* [Data to examine]
· · · · · · ·
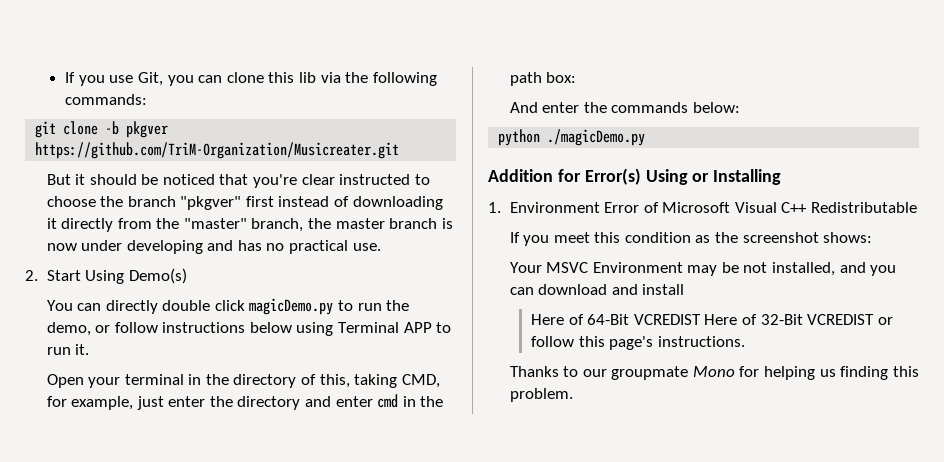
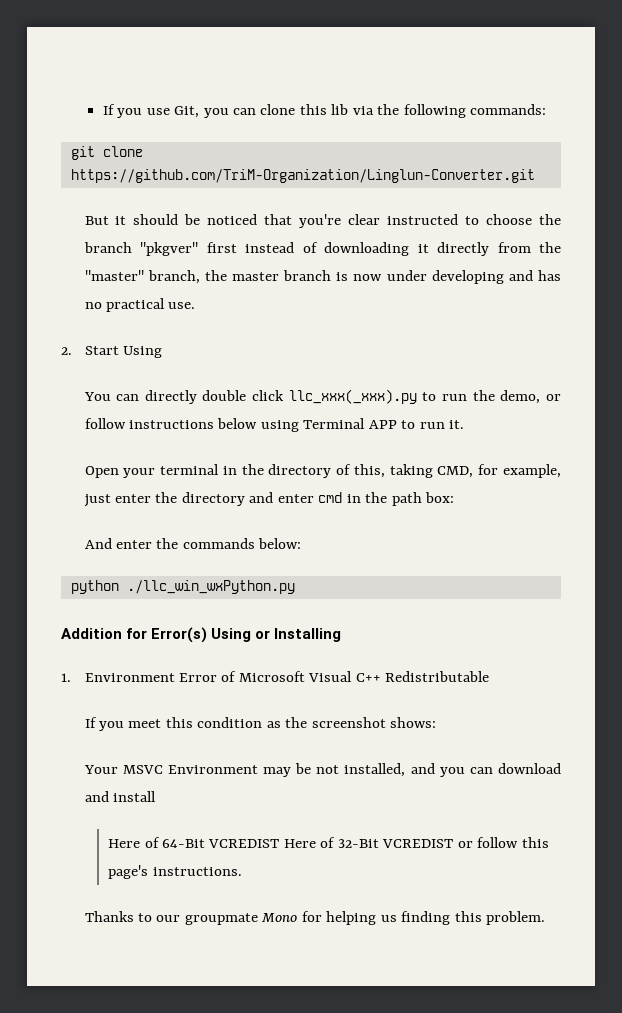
- git clone -b pkgver https://github.com/TriM-Organization/Musicreater.git
+ git clone https://github.com/TriM-Organization/Linglun-Converter.git
- 2. Start Using Demo(s)
+ 2. Start Using
- You can directly double click magicDemo.py to run the demo, or follow instructions below using Terminal APP to run it.
+ You can directly double click llc_xxx(_xxx).py to run the demo, or follow instructions below using Terminal APP to run it.
- python ./magicDemo.py
+ python ./llc_win_wxPython.py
· · · · · · ·
* [What the exercise asks]
Above are the records; return them exactly, minus the pictures.

* [Response to this task]
- git clone -b pkgver https://github.com/TriM-Organization/Musicreater.git
+ git clone https://github.com/TriM-Organization/Linglun-Converter.git
- 2. Start Using Demo(s)
+ 2. Start Using
- You can directly double click magicDemo.py to run the demo, or follow instructions below using Terminal APP to run it.
+ You can directly double click llc_xxx(_xxx).py to run the demo, or follow instructions below using Terminal APP to run it.
- python ./magicDemo.py
+ python ./llc_win_wxPython.py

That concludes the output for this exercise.